Items from a dataset:

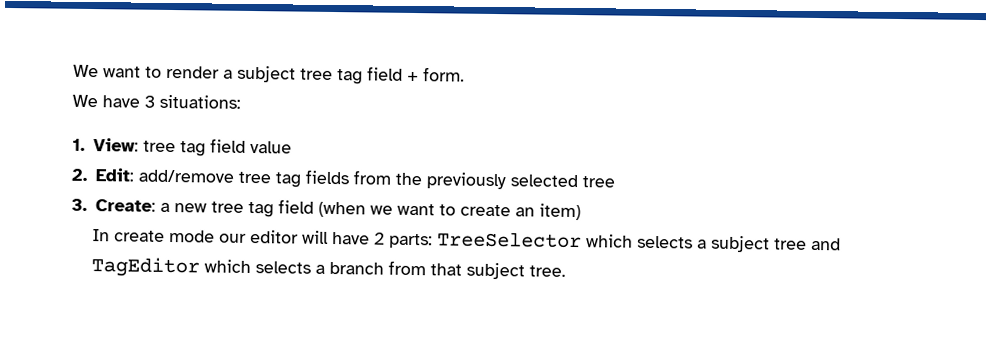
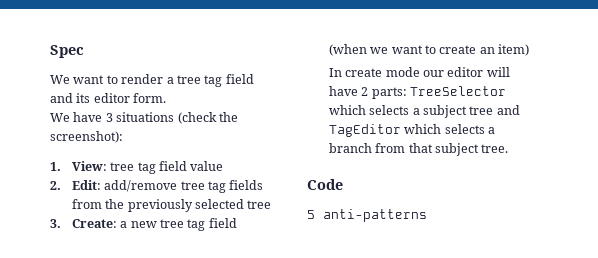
(73, 71) none -> [50,45,84,58] Spec //
[237,65,419,85] subject tree tag field + -> [176,74,254,87] [50,93,130,103] tree tag field and its editor
[159,94,241,109] situations: -> [116,112,238,124] [50,131,123,143] situations (check the screenshot):
(567, 271) none -> [307,179,343,190] [307,209,427,222] // Code // 5 anti-patterns

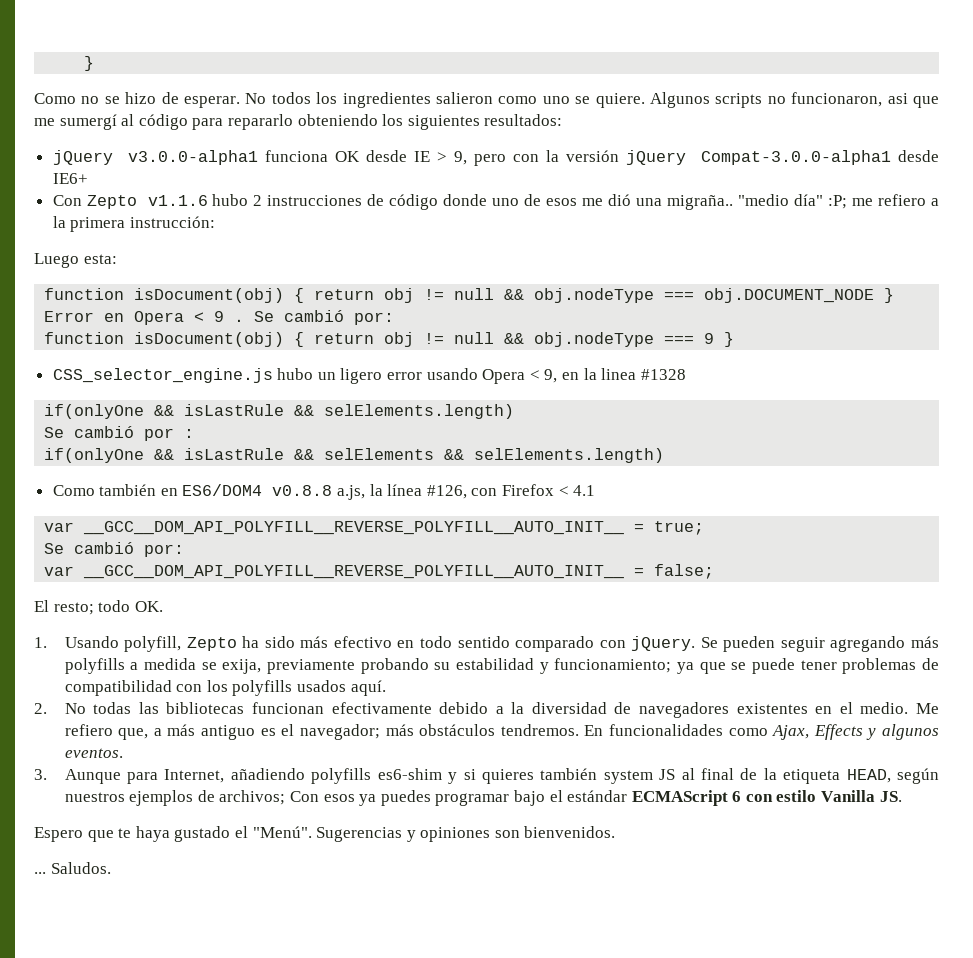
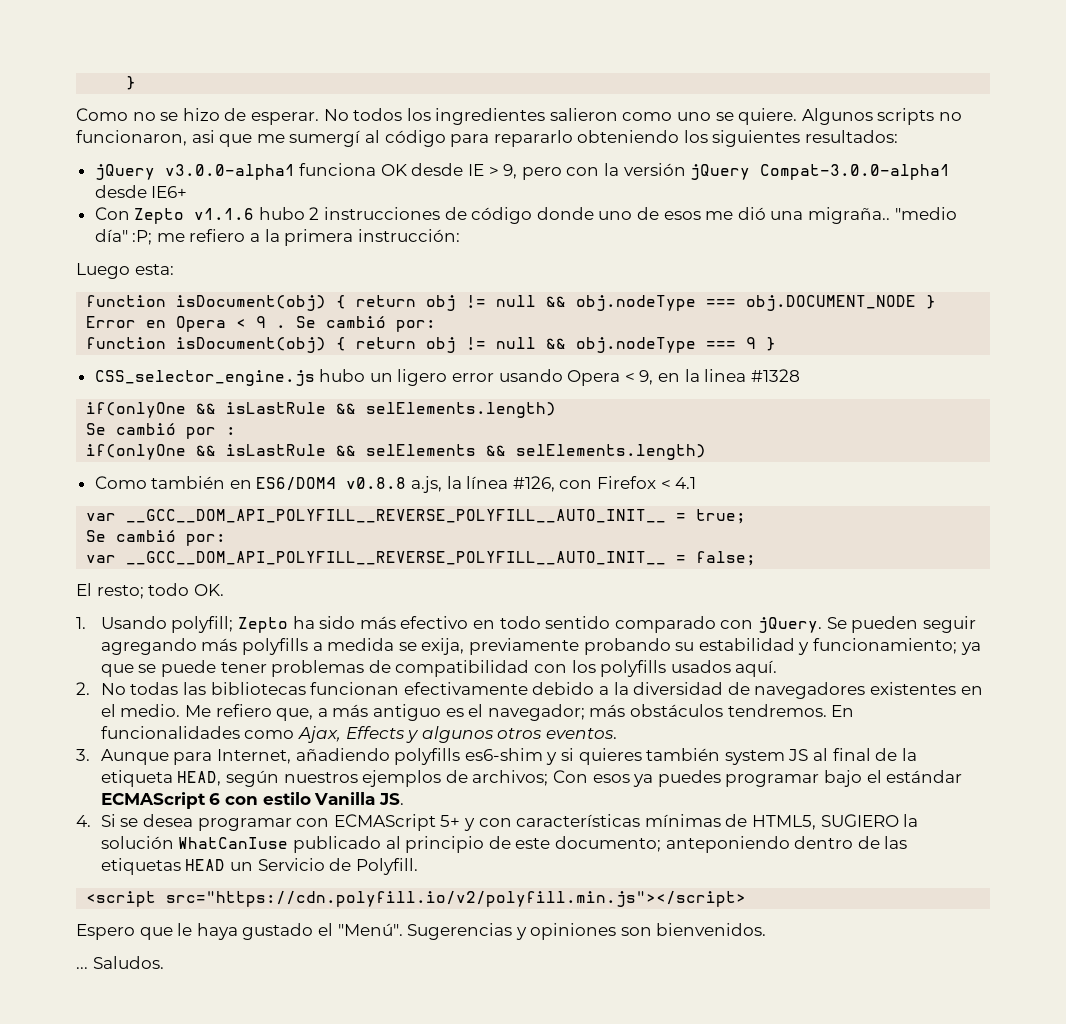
[124,636,182,652] polyfill, -> [171,616,234,633] polyfill;
(940, 732) none -> [497,728,542,739] otros
(902, 796) none -> [76,814,919,831] [100,836,908,853] [100,858,418,875] [86,891,747,907] // 4. Si se desea programar con ECMAScript 5+ y con características mínimas de HTML5, SUGIERO la solución WhatCanIuse publicado al principio de este documento; anteponiendo dentro de las etiquetas HEAD un Servicio de Polyfill. // <script src="https://cdn.polyfill.io/v2/polyfill.min.js"></script>
[118,828,132,838] te -> [177,923,193,936] le

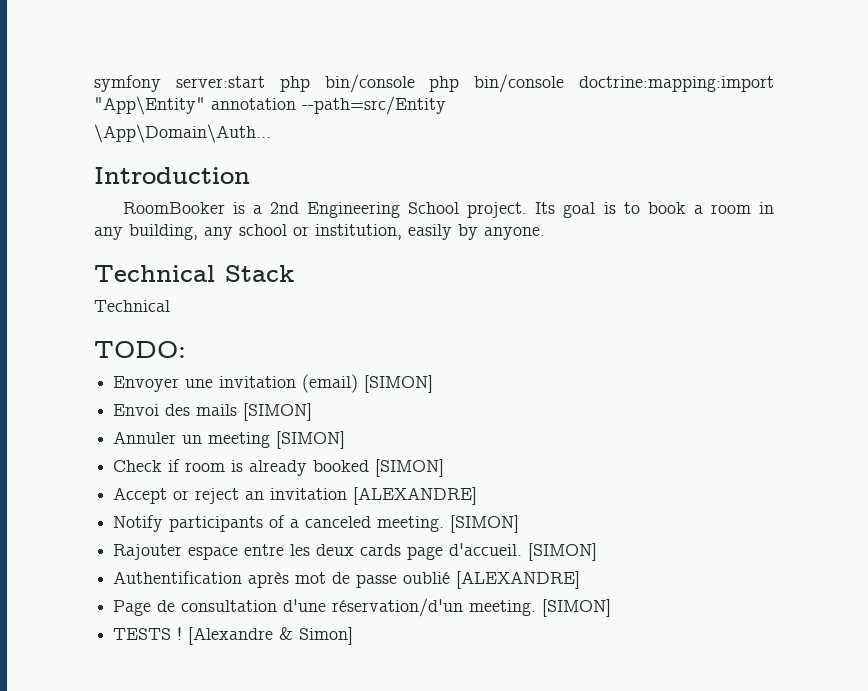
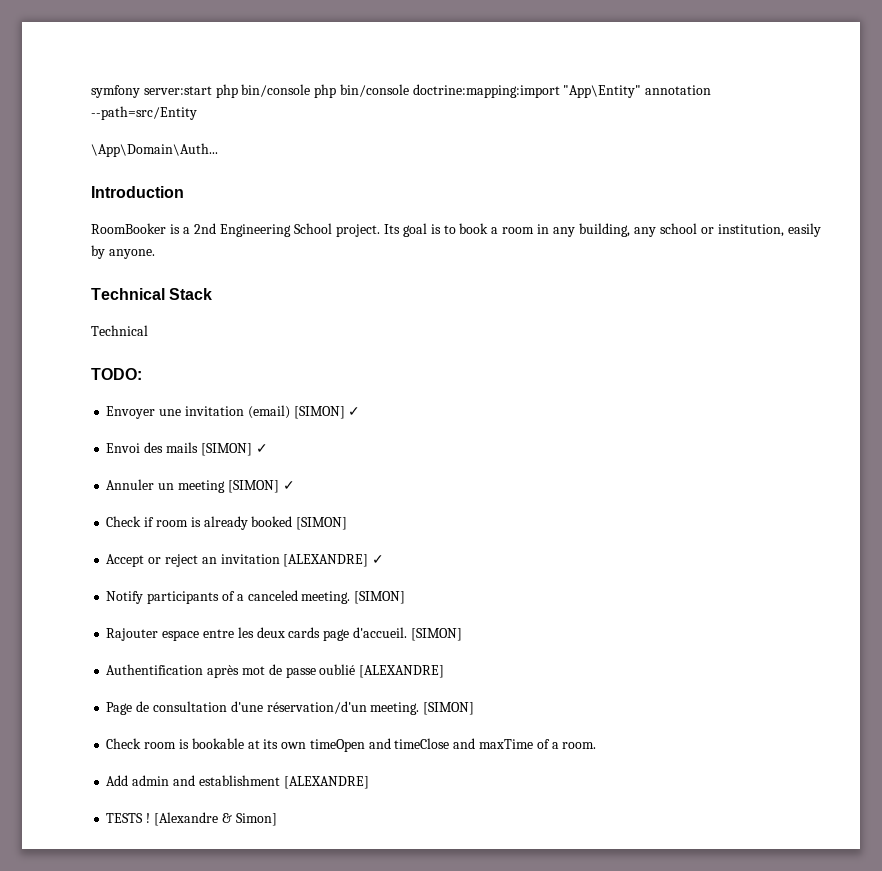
(434, 384) none -> [348,407,361,416] ✓
(313, 412) none -> [255,444,268,453] ✓
(346, 440) none -> [282,481,295,490] ✓
(478, 496) none -> [372,555,385,564] ✓
(612, 608) none -> [106,738,597,752] [106,775,369,789] // Check room is bookable at its own timeOpen and timeClose and maxTime of a room. // Add admin and establishment [ALEXANDRE]

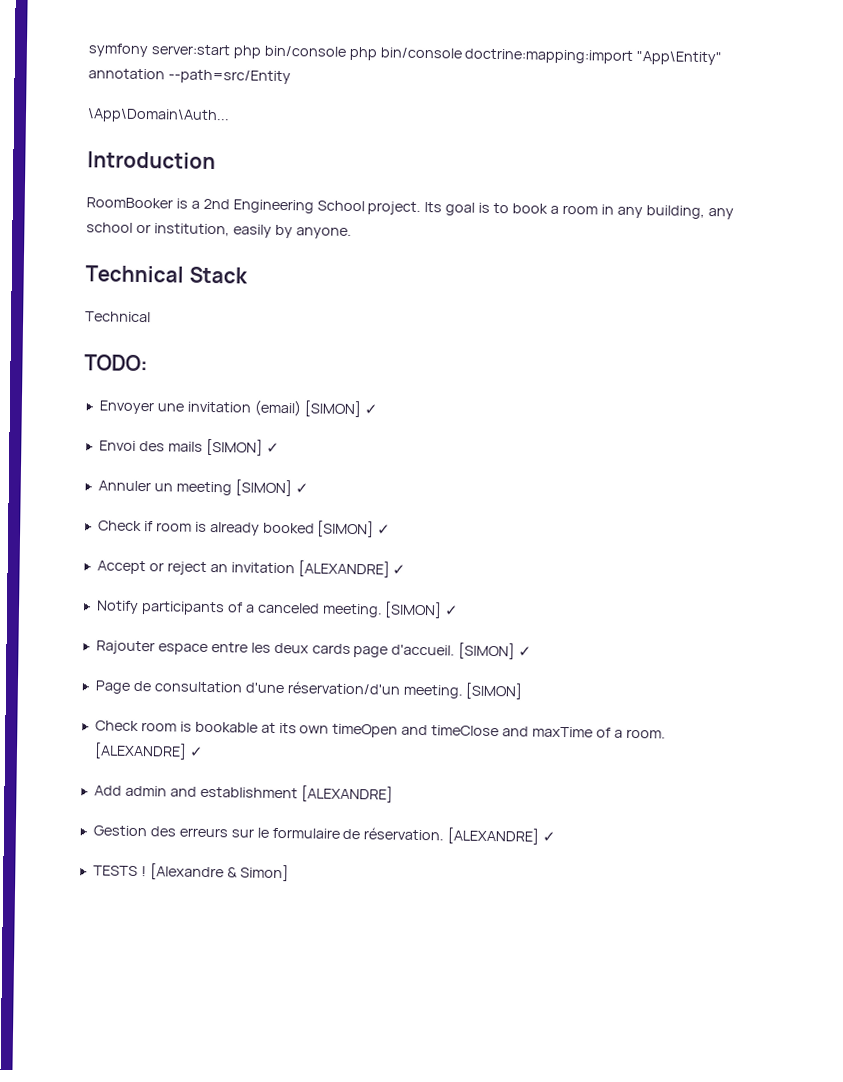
(348, 523) none -> [377,524,392,535] ✓
(406, 597) none -> [444,605,460,616] ✓
[106,664,445,678] // Authentification après mot de passe oublié [ALEXANDRE] -> [518,646,533,657] ✓
(597, 745) none -> [93,742,204,760] [ALEXANDRE] ✓
(369, 782) none -> [92,825,557,845] // Gestion des erreurs sur le formulaire de réservation. [ALEXANDRE] ✓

◆ Directions: Within the data above, the lines from the one with "(313, 412) none -> [255,444,268,453] ✓" to the one with "(612, 608) none" must be repeated exactly; no other line belongs in the answer.

◆ Your solution:
(313, 412) none -> [255,444,268,453] ✓
(346, 440) none -> [282,481,295,490] ✓
(478, 496) none -> [372,555,385,564] ✓
(612, 608) none -> [106,738,597,752] [106,775,369,789] // Check room is bookable at its own timeOpen and timeClose and maxTime of a room. // Add admin and establishment [ALEXANDRE]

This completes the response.